*WHAT YOU NEED TO DO*.
State how many lines in the material hold the string "forgot"; nothing besides that number is expected.

*DATA*.

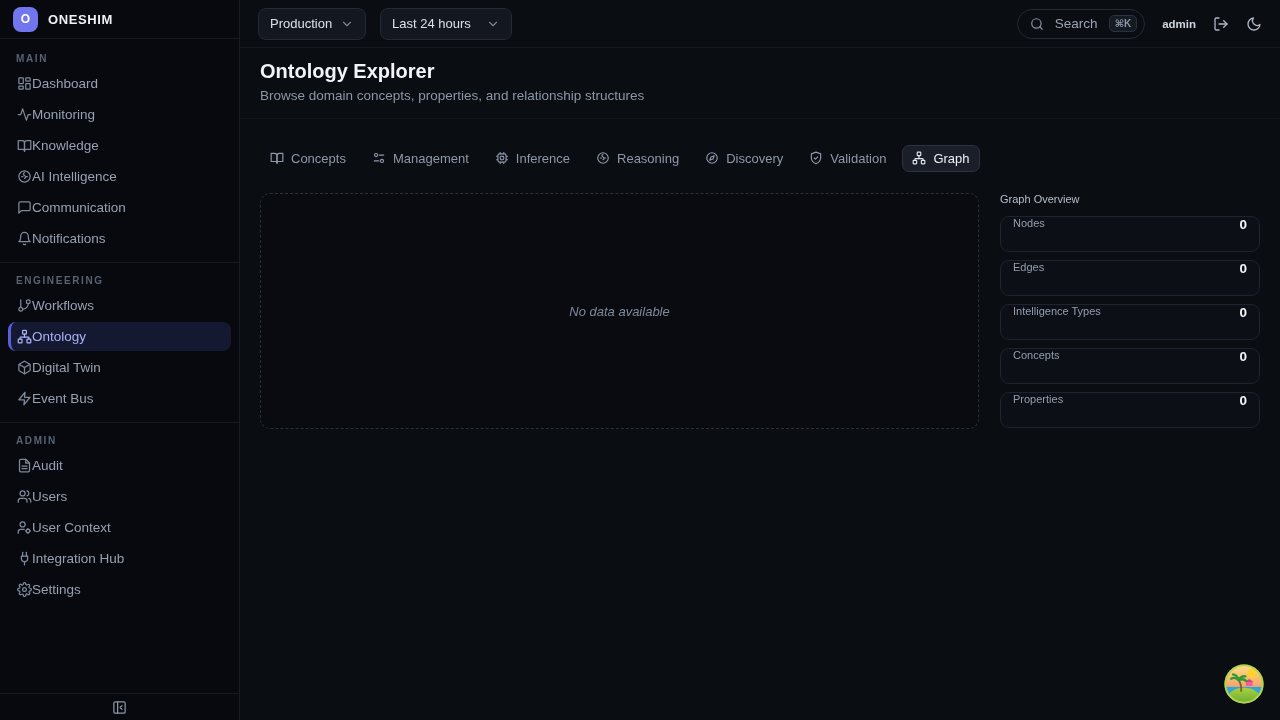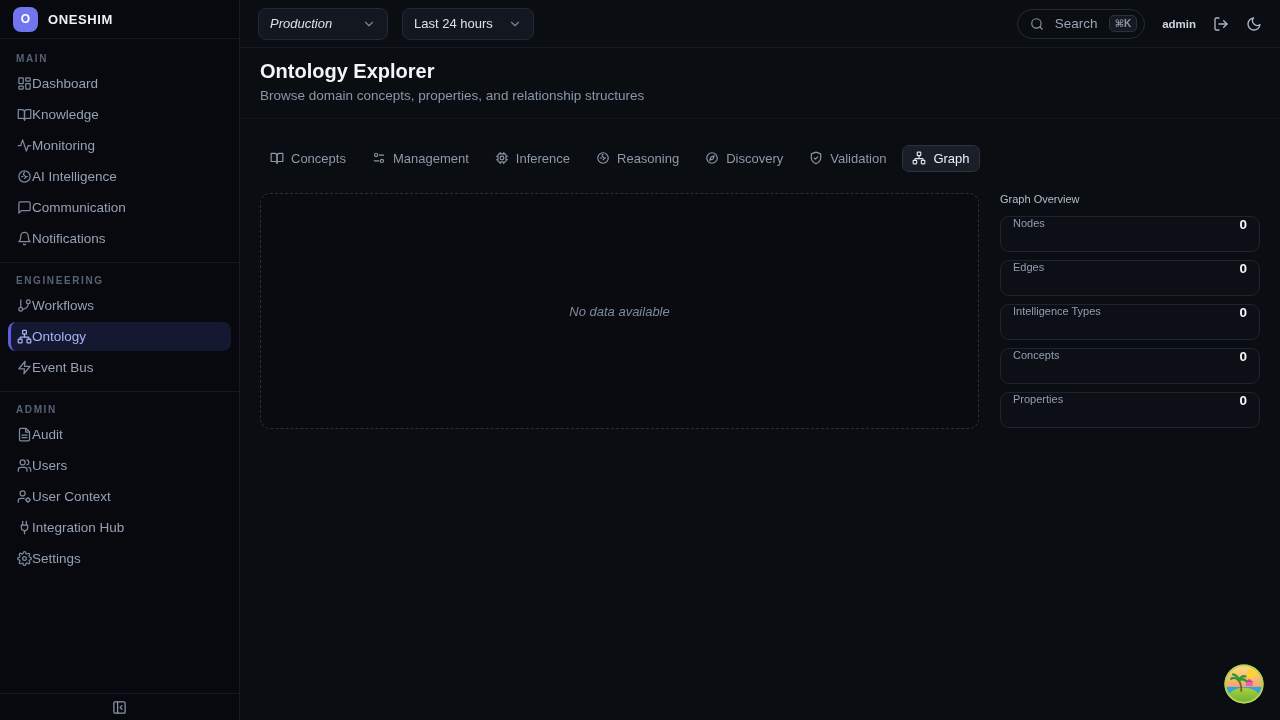--- a/index.html
+++ b/index.html
@@ -60,21 +60,21 @@
     display: flex; align-items: center; padding: 0 18px; gap: 14px;
   }
   .select-btn {
     height: 32px; background: #13171f; border: 1px solid #242b37;
     border-radius: 8px; color: #dbe1ea; font-size: 13px;
     display: flex; align-items: center; justify-content: space-between;
     padding: 0 11px; cursor: pointer; font-family: inherit;
   }
   .select-btn .icon { color: #7b8596; }
   .select-btn .icon svg { width: 14px; height: 14px; }
-  .env-select { width: 130px; font-style: italic; }
+  .env-select { width: 108px; }
   .time-select { width: 132px; }
 
   .topbar-right { margin-left: auto; display: flex; align-items: center; gap: 17px; }
   .search-pill {
     height: 30px; border: 1px solid #242b37; background: transparent;
     border-radius: 999px; display: flex; align-items: center; gap: 11px;
     padding: 0 7px 0 12px; cursor: pointer; font-family: inherit;
   }
   .search-pill .icon { color: #8a94a5; }
   .search-pill .icon svg { width: 14px; height: 14px; }
@@ -148,33 +148,33 @@
               <rect x="14" y="3" width="7" height="5" rx="1"></rect>
               <rect x="14" y="12" width="7" height="9" rx="1"></rect>
               <rect x="3" y="16" width="7" height="5" rx="1"></rect>
             </svg>
           </span>
         <span>Dashboard</span>
       </div>
       <div class="nav-item">
         <span class="icon">
             <svg viewBox="0 0 24 24" fill="none" stroke="currentColor" stroke-width="2" stroke-linecap="round" stroke-linejoin="round">
+              <path d="M22 12h-4l-3 9L9 3l-3 9H2"></path>
+            </svg>
+          </span>
+        <span>Monitoring</span>
+      </div>
+      <div class="nav-item">
+        <span class="icon">
+            <svg viewBox="0 0 24 24" fill="none" stroke="currentColor" stroke-width="2" stroke-linecap="round" stroke-linejoin="round">
               <path d="M2 4h6a4 4 0 0 1 4 4v13a3 3 0 0 0-3-3H2z"></path>
               <path d="M22 4h-6a4 4 0 0 0-4 4v13a3 3 0 0 1 3-3h7z"></path>
             </svg>
           </span>
         <span>Knowledge</span>
-      </div>
-      <div class="nav-item">
-        <span class="icon">
-            <svg viewBox="0 0 24 24" fill="none" stroke="currentColor" stroke-width="2" stroke-linecap="round" stroke-linejoin="round">
-              <path d="M22 12h-4l-3 9L9 3l-3 9H2"></path>
-            </svg>
-          </span>
-        <span>Monitoring</span>
       </div>
       <div class="nav-item">
         <span class="icon">
             <svg viewBox="0 0 24 24" fill="none" stroke="currentColor" stroke-width="2" stroke-linecap="round" stroke-linejoin="round">
               <circle cx="12" cy="12" r="9"></circle>
               <path d="M12 5.5c-2.3 1.2-2.3 3.6 0 4.8s2.3 3.6 0 4.8"></path>
               <path d="M7.5 12h2"></path>
               <path d="M14.5 12h2"></path>
             </svg>
           </span>
@@ -216,20 +216,30 @@
         <span class="icon">
             <svg viewBox="0 0 24 24" fill="none" stroke="currentColor" stroke-width="2" stroke-linecap="round" stroke-linejoin="round">
               <rect x="9" y="2" width="6" height="6" rx="1"></rect>
               <rect x="2" y="16" width="6" height="6" rx="1"></rect>
               <rect x="16" y="16" width="6" height="6" rx="1"></rect>
               <path d="M5 16v-2a1 1 0 0 1 1-1h12a1 1 0 0 1 1 1v2"></path>
               <path d="M12 8v5"></path>
             </svg>
           </span>
         <span>Ontology</span>
+      </div>
+      <div class="nav-item">
+        <span class="icon">
+            <svg viewBox="0 0 24 24" fill="none" stroke="currentColor" stroke-width="2" stroke-linecap="round" stroke-linejoin="round">
+              <path d="M21 8a2 2 0 0 0-1-1.73l-7-4a2 2 0 0 0-2 0l-7 4A2 2 0 0 0 3 8v8a2 2 0 0 0 1 1.73l7 4a2 2 0 0 0 2 0l7-4A2 2 0 0 0 21 16z"></path>
+              <path d="M3.3 7 12 12l8.7-5"></path>
+              <path d="M12 22V12"></path>
+            </svg>
+          </span>
+        <span>Digital Twin</span>
       </div>
       <div class="nav-item">
         <span class="icon">
             <svg viewBox="0 0 24 24" fill="none" stroke="currentColor" stroke-width="2" stroke-linecap="round" stroke-linejoin="round">
               <polygon points="13 2 3 14 12 14 11 22 21 10 12 10 13 2"></polygon>
             </svg>
           </span>
         <span>Event Bus</span>
       </div>
 

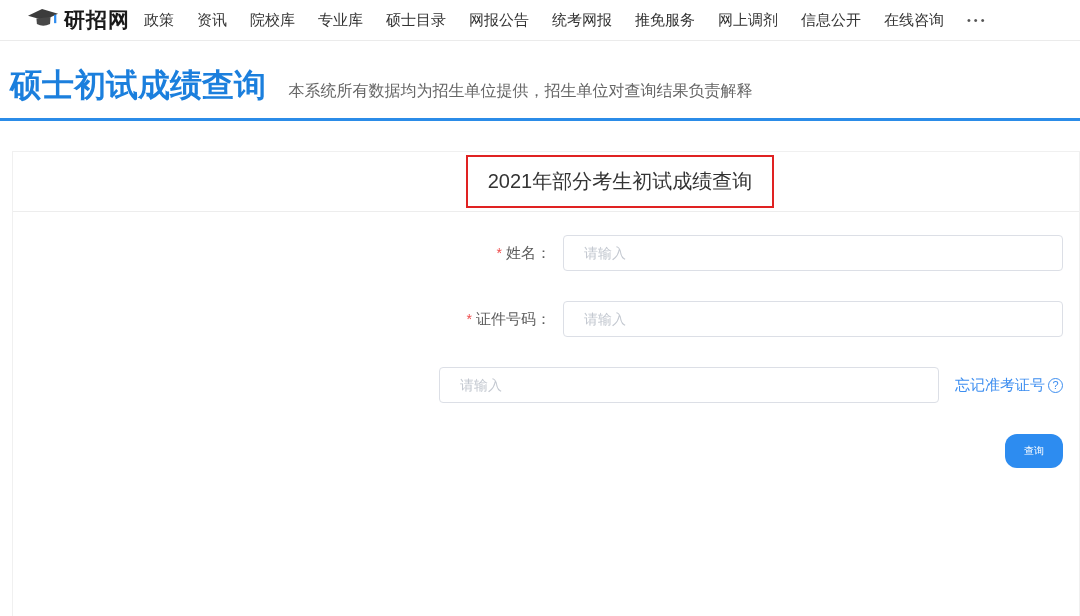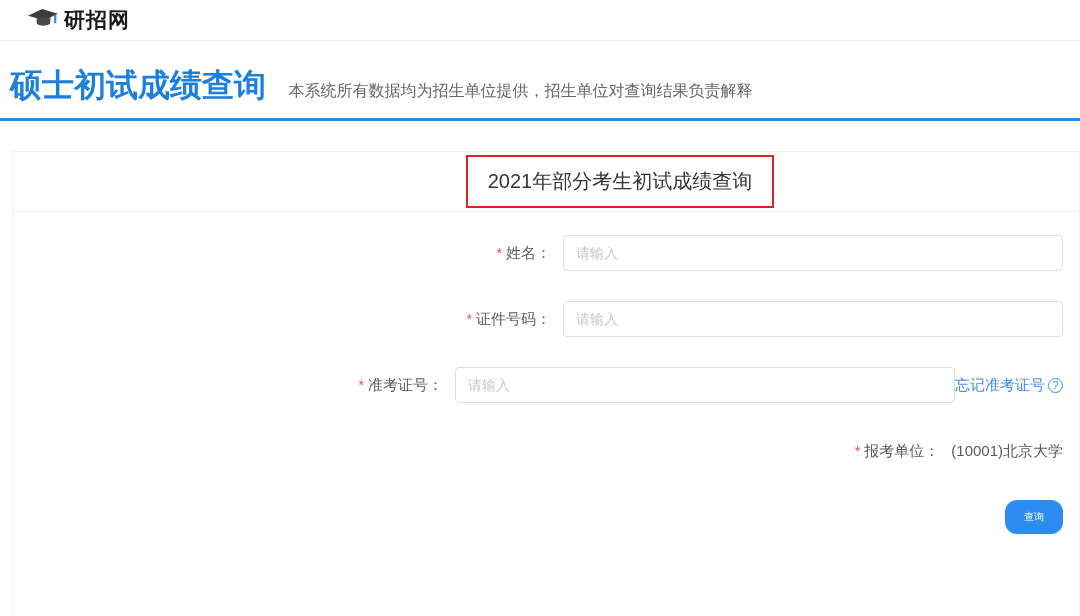--- a/index.html
+++ b/index.html
@@ -31,26 +31,26 @@
 
   .card-body { padding:22px 16px 0 13px; }
   .notice { margin-left:149px; height:34px; display:flex; align-items:center;
     background:#fdf6e7; border:1px solid #f3e3ad; border-radius:4px;
     padding:0 20px; font-size:14px; color:#5e5e5e; margin-bottom:40px; }
 
   .form-row { display:flex; align-items:center; min-height:38px; margin-bottom:28px;justify-content:flex-end; }
   .label-col { width:326px; text-align:right; font-size:15px; color:#5a5a5a; white-space:nowrap; }
   .req { color:#ee4b4b; margin-right:4px; font-size:14px; }
   .text-input { width:500px; height:36px; margin-left:12px; border:1px solid #dcdfe6;
-    border-radius:4px; padding:0 12px; font-size:14px; color:#333; outline:none;
+    border-radius:4px; padding:0 20px; font-size:14px; color:#333; outline:none;
     font-family:"Liberation Sans","DejaVu Sans",sans-serif; }
   .text-input::placeholder { color:#c3c8d0; }
   .static-value { margin-left:12px; font-size:15px; color:#5a5a5a; }
 
-  .forgot-link { font-size:15px; color:#3d8ef0; text-decoration:none;
+  .forgot-link { margin-left:16px; font-size:15px; color:#3d8ef0; text-decoration:none;
     display:inline-flex; align-items:center; gap:3px; cursor:pointer; white-space:nowrap; }
   .help-circle { display:inline-flex; justify-content:center; align-items:center;
     width:15px; height:15px; border:1px solid #3d8ef0; border-radius:50%;
     font-size:11px; line-height:1; color:#3d8ef0; }
 
   .submit-row { margin-bottom:0; }
   .submit-btn { margin-left:346px; height:34px; padding:0 19px; background:#2d8cf0;
     color:#fff; font-size:10px; border:none; border-radius:12px; cursor:pointer;
     font-family:"Liberation Sans","DejaVu Sans",sans-serif; }
 </style>
@@ -61,20 +61,34 @@
   <div class="logo">
     <span>
       <svg width="30" height="22" viewBox="0 0 32 23">
         <polygon points="0,9 15,2 32,7 17,14" fill="#3c3c3c"></polygon>
         <path d="M9,12 L24,10.5 L23.5,18 Q16,21.5 9.5,18 Z" fill="#484848"></path>
         <line x1="29" y1="8" x2="29" y2="17" stroke="#2d8cf0" stroke-width="2.4"></line>
       </svg>
     </span>
     <span class="logo-text">研招网</span>
   </div>
+  <nav class="nav-items">
+    <a class="nav-item">政策</a>
+    <a class="nav-item">资讯</a>
+    <a class="nav-item">院校库</a>
+    <a class="nav-item">专业库</a>
+    <a class="nav-item">硕士目录</a>
+    <a class="nav-item">网报公告</a>
+    <a class="nav-item">统考网报</a>
+    <a class="nav-item">推免服务</a>
+    <a class="nav-item">网上调剂</a>
+    <a class="nav-item">信息公开</a>
+    <a class="nav-item">在线咨询</a>
+    <span class="nav-more">•••</span>
+  </nav>
 </header>
 
 <section class="page-header">
   <h1 class="page-title">硕士初试成绩查询</h1>
   <span class="page-subtitle">本系统所有数据均为招生单位提供，招生单位对查询结果负责解释</span>
 </section>
 <div class="blue-line"></div>
 
 <main class="card">
   <div class="card-title-row">
@@ -89,30 +103,25 @@
       <div class="label-col"><span class="req">*</span><span>姓名：</span></div>
       <input class="text-input" type="text" placeholder="请输入" style="">
     </div>
 
     <div class="form-row">
       <div class="label-col"><span class="req">*</span><span>证件号码：</span></div>
       <input class="text-input" type="text" placeholder="请输入" style="">
     </div>
 
     <div class="form-row">
-      <div class="label-col"><span class="req">*</span><span>准考证号：</span></div>
       <input class="text-input" type="text" placeholder="请输入" style="">
       <a class="forgot-link">
           <span>忘记准考证号</span>
           <span class="help-circle">?</span>
         </a>
     </div>
 
-    <div class="form-row">
-      <div class="label-col"><span class="req">*</span><span>报考单位：</span></div>
-      <span class="static-value">(10001)北京大学</span>
-    </div>
 
     <div class="form-row submit-row">
       <button class="submit-btn">查询</button>
     </div>
   </div>
 </main>
 
 </body></html>

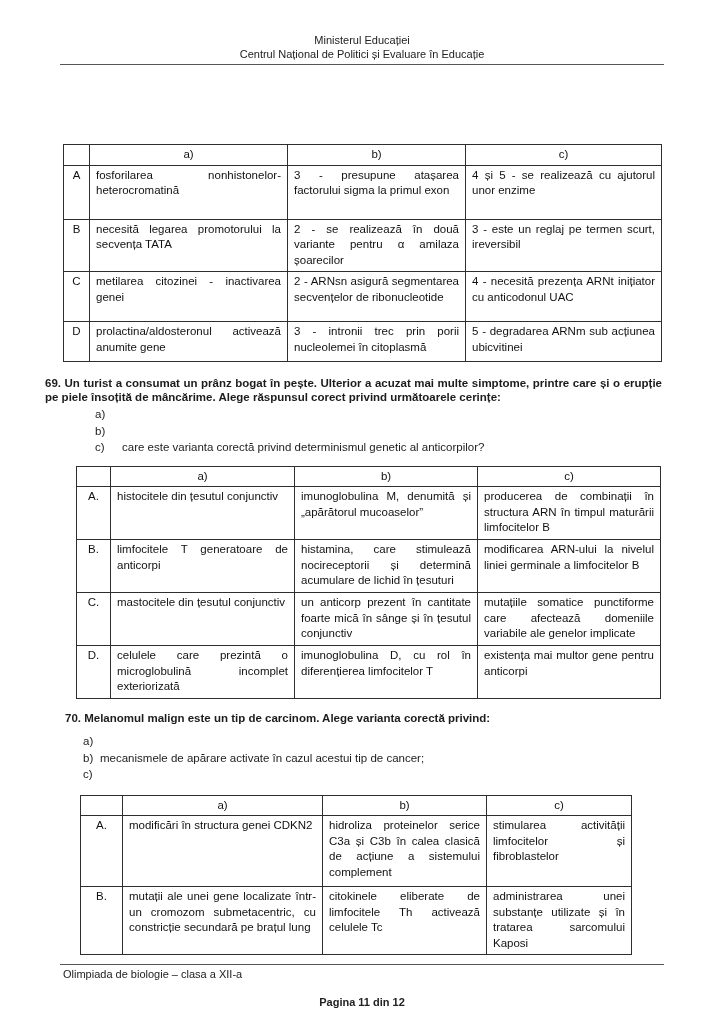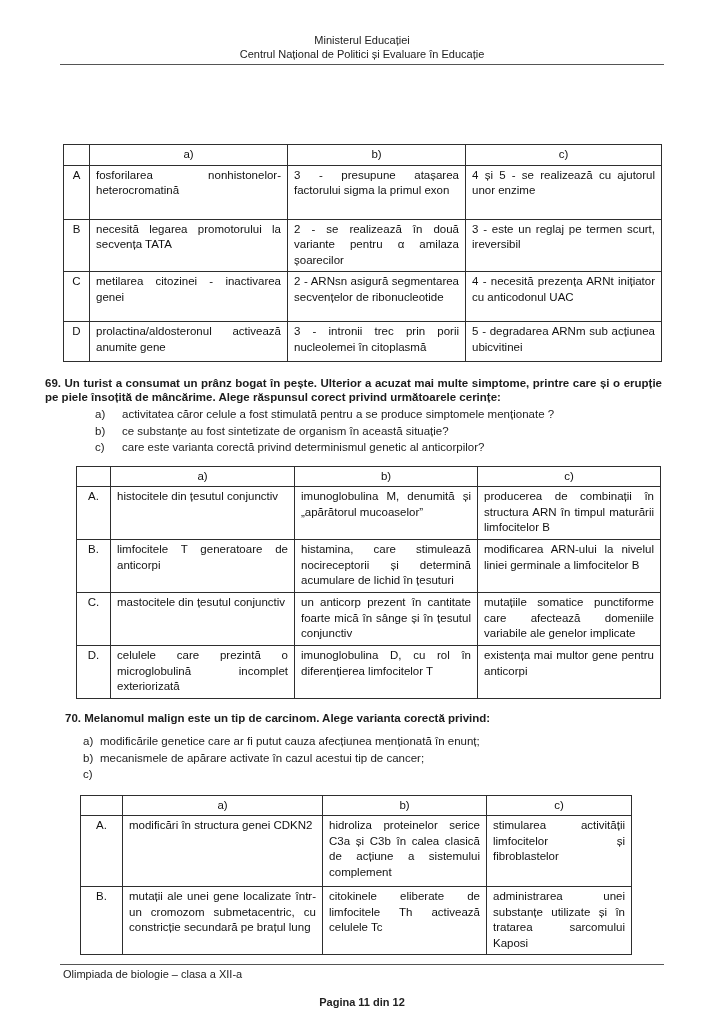--- a/index.html
+++ b/index.html
@@ -101,25 +101,23 @@
       <td class="ans">3 - intronii trec prin porii nucleolemei în citoplasmă</td>
       <td class="ans">5 - degradarea ARNm sub acțiunea ubicvitinei</td>
     </tr>
   </tbody>
     </table>
 
   <div class="question q69">69. Un turist a consumat un prânz bogat în pește. Ulterior a acuzat mai multe simptome, printre care și o erupție pe piele însoțită de mâncărime. Alege răspunsul corect privind următoarele cerințe:</div>
   <div class="qlist qlist-69">
     <div class="qitem">
       <span class="marker">a)</span>
-      <span class="itext">activitatea căror celule a fost stimulată pentru a se produce simptomele menționate ?</span>
     </div>
     <div class="qitem">
       <span class="marker">b)</span>
-      <span class="itext">ce substanțe au fost sintetizate de organism în această situație?</span>
     </div>
     <div class="qitem">
       <span class="marker">c)</span>
       <span class="itext">care este varianta corectă privind determinismul genetic al anticorpilor?</span>
     </div>
   </div>
 
   <table class="t2">
     <colgroup>
         <col style="width:34px">
@@ -158,21 +156,20 @@
       <td class="ans">imunoglobulina D, cu rol în diferențierea limfocitelor T</td>
       <td class="ans">existența mai multor gene pentru anticorpi</td>
     </tr>
   </tbody>
     </table>
 
   <div class="question q70">70. Melanomul malign este un tip de carcinom. Alege varianta corectă privind:</div>
   <div class="qlist qlist-70">
     <div class="qitem">
       <span class="marker">a)</span>
-      <span class="itext">modificările genetice care ar fi putut cauza afecțiunea menționată în enunț;</span>
     </div>
     <div class="qitem">
       <span class="marker">b)</span>
       <span class="itext">mecanismele de apărare activate în cazul acestui tip de cancer;</span>
     </div>
     <div class="qitem">
       <span class="marker">c)</span>
     </div>
   </div>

*RESPONSE TO THE TASK*.
3